Fonda tried to secure financing from Roger Corman and American International Pictures (AIP), with whom he had made The Wild Angels and The Trip, but they were reluctant to finance a film directed by Hopper. They succeeded getting money from Columbia Pictures. Hopper filmed the cross-country road trip depicted almost entirely on location. Fonda had secured funding of around $360,000, largely based on the fact he knew that it was the budget Roger Corman needed to make The Wild Angels. The guitarist and composer Robbie Robertson, of The Band, was so moved by an advance screening that he approached Fonda and tried to convince him to let him write a complete score, even though the film was nearly due for wide release. Fonda declined the offer, instead using Steppenwolf’s “Born to Be Wild”, Bob Dylan’s “It’s Alright, Ma (I’m Only Bleeding)” sung by The Byrds’ Roger McGuinn, and Robertson’s own composition “The Weight”, performed by The Band, among many other tracks.

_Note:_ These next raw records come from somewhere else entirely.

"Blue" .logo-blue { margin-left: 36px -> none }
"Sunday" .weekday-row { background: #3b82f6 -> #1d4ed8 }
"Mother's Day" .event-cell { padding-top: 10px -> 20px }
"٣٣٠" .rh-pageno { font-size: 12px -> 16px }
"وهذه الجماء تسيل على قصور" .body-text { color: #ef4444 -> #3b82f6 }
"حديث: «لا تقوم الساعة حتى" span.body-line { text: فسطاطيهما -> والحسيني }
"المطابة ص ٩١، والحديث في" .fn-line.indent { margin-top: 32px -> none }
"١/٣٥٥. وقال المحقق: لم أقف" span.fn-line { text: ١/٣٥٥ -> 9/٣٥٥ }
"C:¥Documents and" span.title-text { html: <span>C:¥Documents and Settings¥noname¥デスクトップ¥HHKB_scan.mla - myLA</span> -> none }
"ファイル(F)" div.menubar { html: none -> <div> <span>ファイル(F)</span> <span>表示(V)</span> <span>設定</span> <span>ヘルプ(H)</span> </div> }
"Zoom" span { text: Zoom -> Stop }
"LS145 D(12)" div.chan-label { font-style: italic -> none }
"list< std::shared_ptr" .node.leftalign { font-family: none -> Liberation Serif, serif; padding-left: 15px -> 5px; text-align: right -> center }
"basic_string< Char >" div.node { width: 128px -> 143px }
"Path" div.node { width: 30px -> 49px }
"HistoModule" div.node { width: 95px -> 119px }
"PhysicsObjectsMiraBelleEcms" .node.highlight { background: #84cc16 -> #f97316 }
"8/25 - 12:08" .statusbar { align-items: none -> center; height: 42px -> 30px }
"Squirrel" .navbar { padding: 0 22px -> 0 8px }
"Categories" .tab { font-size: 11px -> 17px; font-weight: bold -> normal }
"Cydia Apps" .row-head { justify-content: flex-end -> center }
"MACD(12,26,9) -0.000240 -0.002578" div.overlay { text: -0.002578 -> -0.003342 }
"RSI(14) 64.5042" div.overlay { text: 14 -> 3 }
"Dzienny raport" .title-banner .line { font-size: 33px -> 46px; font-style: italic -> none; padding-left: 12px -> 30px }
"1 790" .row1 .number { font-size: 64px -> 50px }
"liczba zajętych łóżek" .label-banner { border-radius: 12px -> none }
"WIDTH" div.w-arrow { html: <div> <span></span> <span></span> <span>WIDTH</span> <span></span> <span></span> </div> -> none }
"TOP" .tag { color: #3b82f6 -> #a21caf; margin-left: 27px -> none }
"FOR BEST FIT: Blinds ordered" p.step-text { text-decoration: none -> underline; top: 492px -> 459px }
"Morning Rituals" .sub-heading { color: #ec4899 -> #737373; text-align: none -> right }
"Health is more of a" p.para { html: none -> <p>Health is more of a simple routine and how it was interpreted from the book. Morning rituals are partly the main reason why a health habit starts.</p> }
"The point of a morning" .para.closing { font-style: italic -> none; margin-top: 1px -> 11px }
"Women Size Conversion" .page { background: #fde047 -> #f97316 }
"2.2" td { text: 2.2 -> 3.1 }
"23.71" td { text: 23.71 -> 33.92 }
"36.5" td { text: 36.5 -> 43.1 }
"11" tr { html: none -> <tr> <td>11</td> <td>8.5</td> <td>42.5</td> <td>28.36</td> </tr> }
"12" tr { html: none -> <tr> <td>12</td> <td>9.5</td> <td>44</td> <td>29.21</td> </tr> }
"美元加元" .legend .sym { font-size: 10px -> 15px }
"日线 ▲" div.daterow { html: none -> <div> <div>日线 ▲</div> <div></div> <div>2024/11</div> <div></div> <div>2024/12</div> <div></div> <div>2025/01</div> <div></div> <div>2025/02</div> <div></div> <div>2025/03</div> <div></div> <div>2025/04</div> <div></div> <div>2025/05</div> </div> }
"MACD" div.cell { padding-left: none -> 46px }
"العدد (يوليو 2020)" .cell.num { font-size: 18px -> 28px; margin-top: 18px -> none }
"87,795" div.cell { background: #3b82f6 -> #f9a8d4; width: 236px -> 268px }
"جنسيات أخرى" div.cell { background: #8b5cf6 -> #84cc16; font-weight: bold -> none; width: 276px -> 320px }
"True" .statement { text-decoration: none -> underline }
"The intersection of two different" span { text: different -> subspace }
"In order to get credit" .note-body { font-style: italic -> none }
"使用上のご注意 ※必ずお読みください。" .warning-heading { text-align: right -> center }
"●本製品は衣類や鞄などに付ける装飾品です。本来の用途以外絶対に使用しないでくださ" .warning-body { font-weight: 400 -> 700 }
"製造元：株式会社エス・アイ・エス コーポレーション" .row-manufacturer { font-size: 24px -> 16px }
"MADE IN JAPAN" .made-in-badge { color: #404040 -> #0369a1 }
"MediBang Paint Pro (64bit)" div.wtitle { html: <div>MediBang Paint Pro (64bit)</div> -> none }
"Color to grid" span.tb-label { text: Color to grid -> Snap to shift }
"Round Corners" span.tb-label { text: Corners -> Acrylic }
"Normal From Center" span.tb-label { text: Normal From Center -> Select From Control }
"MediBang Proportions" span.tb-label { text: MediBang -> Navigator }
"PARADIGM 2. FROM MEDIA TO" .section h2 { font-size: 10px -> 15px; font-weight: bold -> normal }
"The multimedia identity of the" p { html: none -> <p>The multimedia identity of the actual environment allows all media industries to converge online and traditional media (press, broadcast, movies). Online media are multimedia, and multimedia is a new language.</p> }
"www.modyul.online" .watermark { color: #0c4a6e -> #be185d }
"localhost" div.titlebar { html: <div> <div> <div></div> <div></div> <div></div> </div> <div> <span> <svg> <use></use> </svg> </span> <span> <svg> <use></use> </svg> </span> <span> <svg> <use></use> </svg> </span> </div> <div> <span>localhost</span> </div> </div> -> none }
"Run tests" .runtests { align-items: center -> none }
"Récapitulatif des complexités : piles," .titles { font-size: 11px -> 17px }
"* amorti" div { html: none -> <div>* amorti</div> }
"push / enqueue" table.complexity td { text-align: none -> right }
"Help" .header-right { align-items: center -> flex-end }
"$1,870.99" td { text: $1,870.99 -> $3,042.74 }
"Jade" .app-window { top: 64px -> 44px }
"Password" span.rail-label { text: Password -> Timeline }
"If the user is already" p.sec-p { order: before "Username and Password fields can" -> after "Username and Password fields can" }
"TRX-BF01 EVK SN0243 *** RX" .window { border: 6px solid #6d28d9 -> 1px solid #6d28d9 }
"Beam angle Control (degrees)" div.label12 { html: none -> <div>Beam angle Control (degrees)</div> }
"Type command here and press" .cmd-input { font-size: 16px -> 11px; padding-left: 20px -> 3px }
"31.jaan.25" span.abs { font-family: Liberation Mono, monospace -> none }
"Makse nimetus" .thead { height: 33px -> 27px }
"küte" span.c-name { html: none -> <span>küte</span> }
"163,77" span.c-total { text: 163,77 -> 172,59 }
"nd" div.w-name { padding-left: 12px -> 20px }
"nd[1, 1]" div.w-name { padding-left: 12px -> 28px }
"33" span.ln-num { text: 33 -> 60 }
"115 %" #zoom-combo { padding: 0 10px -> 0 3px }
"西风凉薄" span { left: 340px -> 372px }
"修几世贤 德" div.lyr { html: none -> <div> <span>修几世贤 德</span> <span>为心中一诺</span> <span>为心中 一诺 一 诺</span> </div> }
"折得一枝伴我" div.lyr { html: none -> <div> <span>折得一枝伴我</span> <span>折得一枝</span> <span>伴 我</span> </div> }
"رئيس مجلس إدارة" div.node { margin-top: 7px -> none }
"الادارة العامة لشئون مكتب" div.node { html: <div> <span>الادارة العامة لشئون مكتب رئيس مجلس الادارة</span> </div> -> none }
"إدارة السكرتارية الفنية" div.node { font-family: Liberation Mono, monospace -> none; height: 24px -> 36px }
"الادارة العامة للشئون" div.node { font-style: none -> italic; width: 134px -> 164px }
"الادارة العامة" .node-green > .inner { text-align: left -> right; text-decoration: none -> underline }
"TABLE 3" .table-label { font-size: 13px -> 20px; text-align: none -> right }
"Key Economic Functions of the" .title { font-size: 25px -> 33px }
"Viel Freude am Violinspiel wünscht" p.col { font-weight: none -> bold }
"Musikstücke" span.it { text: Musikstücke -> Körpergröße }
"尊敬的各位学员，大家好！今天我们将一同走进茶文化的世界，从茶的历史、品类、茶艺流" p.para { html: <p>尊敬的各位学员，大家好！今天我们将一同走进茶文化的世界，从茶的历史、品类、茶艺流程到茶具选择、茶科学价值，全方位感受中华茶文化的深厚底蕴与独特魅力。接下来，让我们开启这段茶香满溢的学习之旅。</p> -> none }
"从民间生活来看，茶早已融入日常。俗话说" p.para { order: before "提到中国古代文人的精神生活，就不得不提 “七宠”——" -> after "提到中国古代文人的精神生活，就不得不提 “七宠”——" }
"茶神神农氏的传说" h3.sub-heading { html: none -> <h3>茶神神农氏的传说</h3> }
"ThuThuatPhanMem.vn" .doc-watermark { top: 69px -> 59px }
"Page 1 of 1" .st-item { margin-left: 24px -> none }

The film was released to international success. Jack Nicholson was nominated for a Best Supporting Actor Oscar. Fonda, Hopper and Southern were nominated for the Academy Award for Best Original Screenplay. The film grossed over $40 million.
Director and action star
After the success of Easy Rider, both Hopper and Fonda were sought for film projects. Hopper directed the film The Last Movie (1971), in which Fonda co-starred along with singer Michelle Phillips of The Mamas and the Papas. Fonda directed and starred in the Western film The Hired Hand (1971). He took the lead role in a cast that also featured Warren Oates, Verna Bloom and Beat Generation poet Michael McClure. The film received mixed reviews and failed commercially upon its initial release, but many years later, in 2001, a fully restored version was shown at various film festivals and was re-released by the Sundance Channel on DVD that same year in two separate editions. Fonda later directed the science fiction film Idaho Transfer (1973). He did not appear in the film, and the film received mixed reviews upon its limited release. Around the same time, he co-starred with Lindsay Wagner in Two People (also 1973) for director Robert Wise, in which he portrayed a Vietnam War deserter.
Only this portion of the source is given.